SHATTERED REALM, Broken Ties… Spoken Lies (2002, Eulogy Recordings)
When Dr. Rappaport brushed the dirt away, she knew she’d found an exemplary specimen, a nearly complete skull that dated to a time long before it was believed that humans had settled in the area. But, as she moved outward from the skull she made an even more shocking discovery. The cheesy olde english logo, the defiant title, they could mean only one thing: the primitive people of this remote island had independently developed hardcore thousands of years before even the advanced civilizations in the west. Her mind reeled, as she began to ponder the implications. Had this person died of natural causes, or had they fallen at the hands of an out-of-control windmiller, or a poorly timed stage dive? The sumptuous grave goods already discovered at the site led her to believe that this person might have been some sort of chieftan or king, but now she had to consider that the skull belonged to no less important a figure than “frontman.” She knew she was about to turn the anthropological community on its head.

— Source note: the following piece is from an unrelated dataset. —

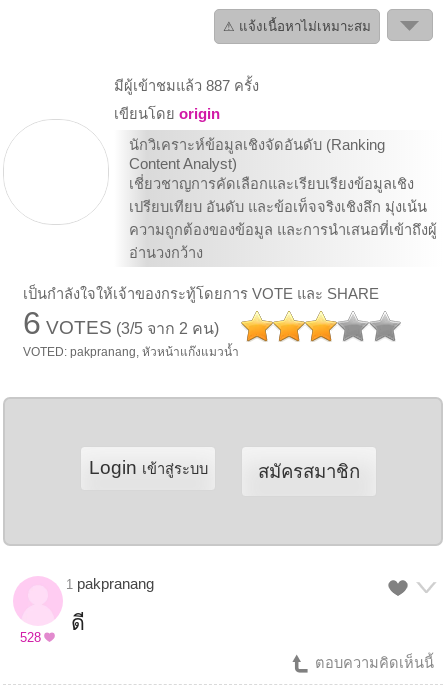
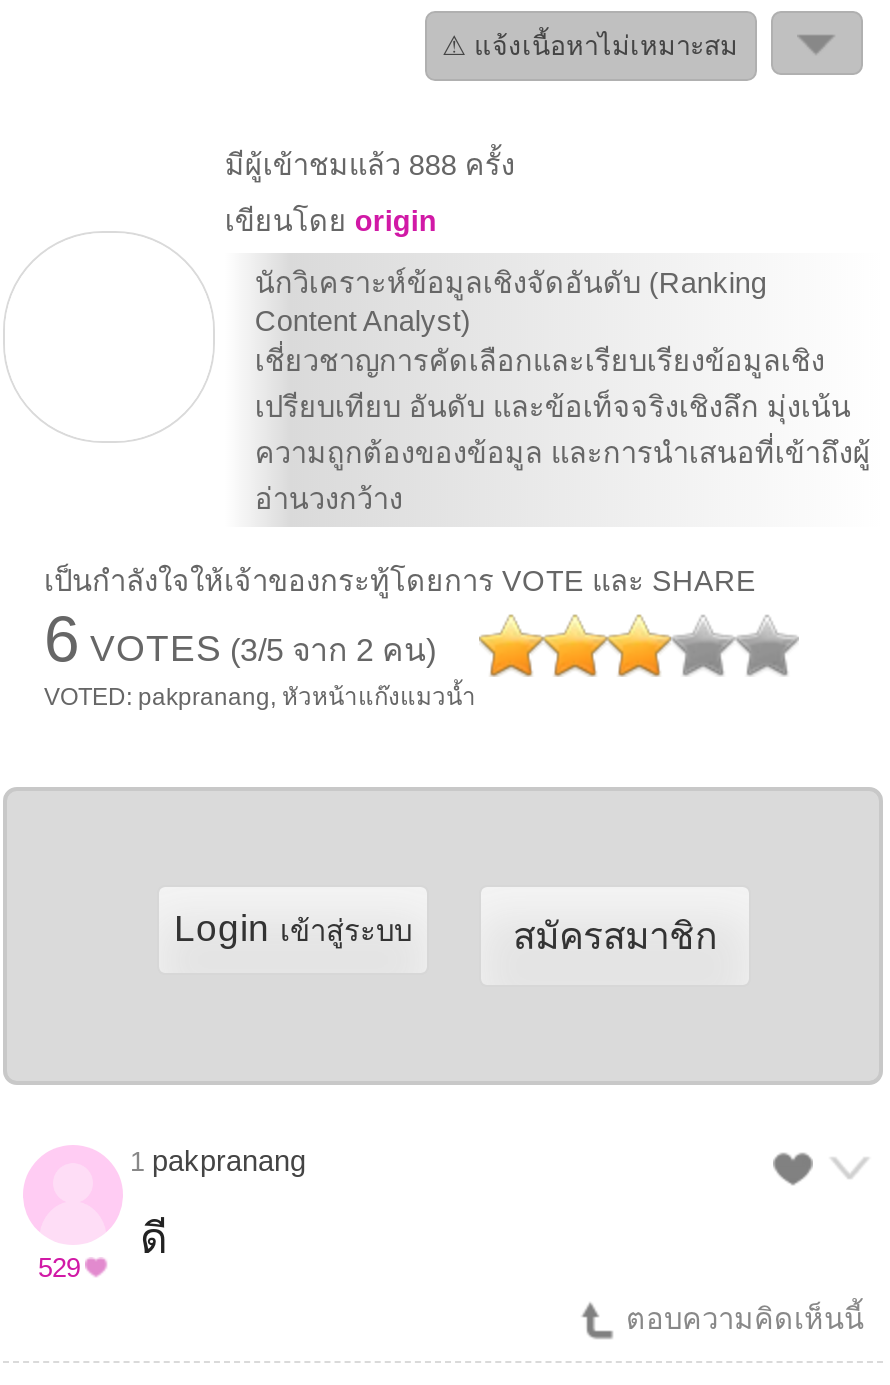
- มีผู้เข้าชมแล้ว 887 ครั้ง
+ มีผู้เข้าชมแล้ว 888 ครั้ง

- 528
+ 529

Shattered Realm sound almost exactly like Hatebreed, which is to say they sound like a bunch of shiteating hardcore kids who just heard Seasons in the Abyss and think it’s the most aggro shit ever. You get the expected knuckledragging breakdowns mixed with some rudimentary riff-like structures that wouldn’t even be good enough to satisfy Kerry King in 2000. Shattered Realm clearly didn’t have any budget for drum editing or quantizing, so they come across as agreeably shambling and loose, but that’s only to say they sound exactly as sloppy on disc as they surely do in the rehearsal room. The vocals are, as you’d imagine, a dumb mix of charmless growling and impotent yelling, and the lyrics are every bit as cliche, about trusting no one, believing in yourself, and fucking shit up. There are also some mentions of demons, so I guess these guys like death metal too? My favorite thing about Shattered Realm is that they’re from Asbury Park, NJ, which is exactly the sort of shitty town you’d expect to birth a band this lame.